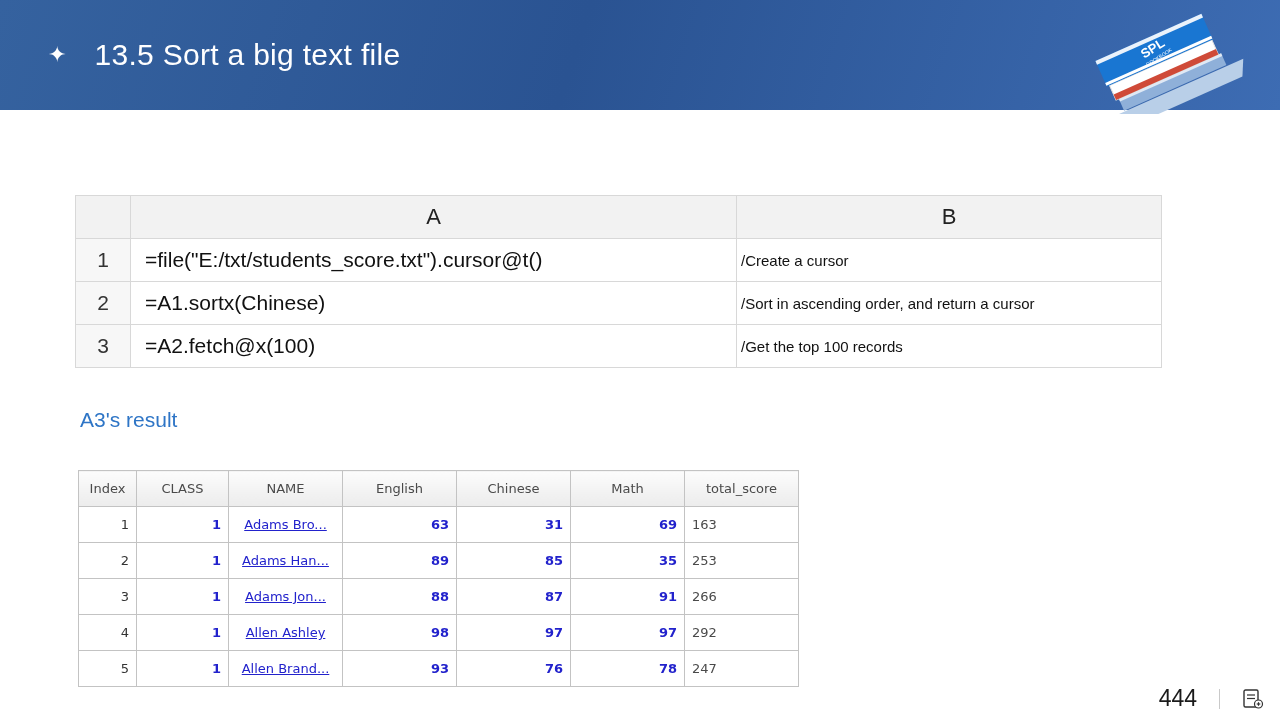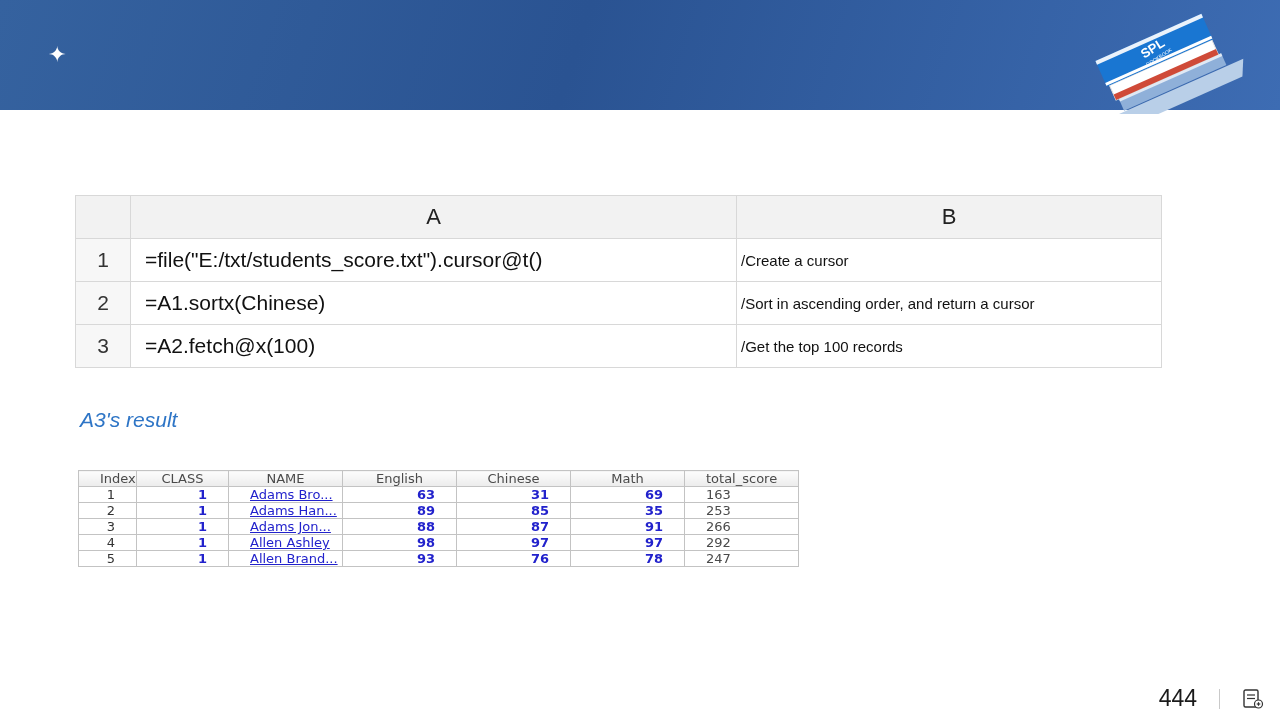--- a/index.html
+++ b/index.html
@@ -20,21 +20,21 @@
   }
   .sparkle { font-size:22px; margin-right:28px; color:#ffffff; }
   .slide-title { font-size:30px; font-weight:400; letter-spacing:.3px; }
   .logo { position:absolute; right:28px; top:2px; width:170px; height:112px; }
 
   
   .section-label {
     position:absolute; color:#2e75c6; font-size:21px; font-weight:400;
   }
   .script-label { left:75px; top:140px; }
-  .result-label { left:80px; top:408px;font-style:italic; }
+  .result-label { left:80px; top:408px; }
 
   
   .script-table {
     position:absolute; left:75px; top:195px; width:1086px;
     border-collapse:collapse; table-layout:fixed; background:#fff;
   }
   .script-table th, .script-table td { border:1px solid #d8d8d8; }
   .script-table thead th {
     background:#f2f2f2; height:43px; font-weight:400; font-size:22px;
     color:#222; text-align:center;
@@ -46,21 +46,21 @@
   .script-table td.code { padding-left:14px; font-size:21px; color:#111; white-space:nowrap; overflow:hidden; }
   .script-table td.comment { padding-left:4px; font-size:15px; color:#111; white-space:nowrap; overflow:hidden; }
 
   
   .result-grid {
     position:absolute; left:78px; top:470px; width:720px;
     border-collapse:collapse; table-layout:fixed;
     font-family:"DejaVu Sans", sans-serif; font-size:13px;
   }
   .result-grid th, .result-grid td {
-    border:1px solid #c3c3c3; height:16px; padding:0 21px;
+    border:1px solid #c3c3c3; height:36px; padding:0 7px;
     white-space:nowrap; overflow:hidden;margin-left:6px;
   }
   .result-grid th {
     background:linear-gradient(#fcfcfc,#ececec);
     color:#4a4a4a; font-weight:400; text-align:center;
   }
   .result-grid td { background:#fff; }
   .result-grid td.index { text-align:right; color:#333; }
   .result-grid td.blue  { text-align:right; color:#2222cc; font-weight:700; }
   .result-grid td.name  { text-align:center;  color:#2222cc; text-decoration:underline; }
@@ -74,20 +74,21 @@
   .page-number { font-size:23px; color:#1a1a1a; }
   .footer-divider { width:1px; height:20px; background:#c9c9c9; }
 </style>
 </head>
 <body>
 
 <div class="slide">
 
   <header class="top-banner">
     <span class="sparkle">✦</span>
+    <h1 class="slide-title">13.5 Sort a big text file</h1>
 
     <div class="logo">
       <svg width="170" height="112" viewBox="0 0 170 112">
         <g transform="rotate(-24 85 60)">
           <polygon points="14,88 156,88 148,104 22,104" fill="#b9cfe8"></polygon>
           <rect x="26" y="74" width="112" height="13" fill="#9db f" fill-opacity="0"></rect>
           <rect x="26" y="74" width="112" height="13" fill="#8fb0d9"></rect>
           <rect x="26" y="74" width="112" height="3" fill="#dfe9f5"></rect>
           <rect x="23" y="58" width="112" height="16" fill="#ffffff" stroke="#e0e0e0" stroke-width="1"></rect>
           <rect x="23" y="68" width="112" height="6" fill="#cf4a38"></rect>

• TASK PROMPT
List each line of the records that holds the string "rect".

• ANSWER BOX
           <rect x="26" y="74" width="112" height="13" fill="#9db f" fill-opacity="0"></rect>
           <rect x="26" y="74" width="112" height="13" fill="#8fb0d9"></rect>
           <rect x="26" y="74" width="112" height="3" fill="#dfe9f5"></rect>
           <rect x="23" y="58" width="112" height="16" fill="#ffffff" stroke="#e0e0e0" stroke-width="1"></rect>
           <rect x="23" y="68" width="112" height="6" fill="#cf4a38"></rect>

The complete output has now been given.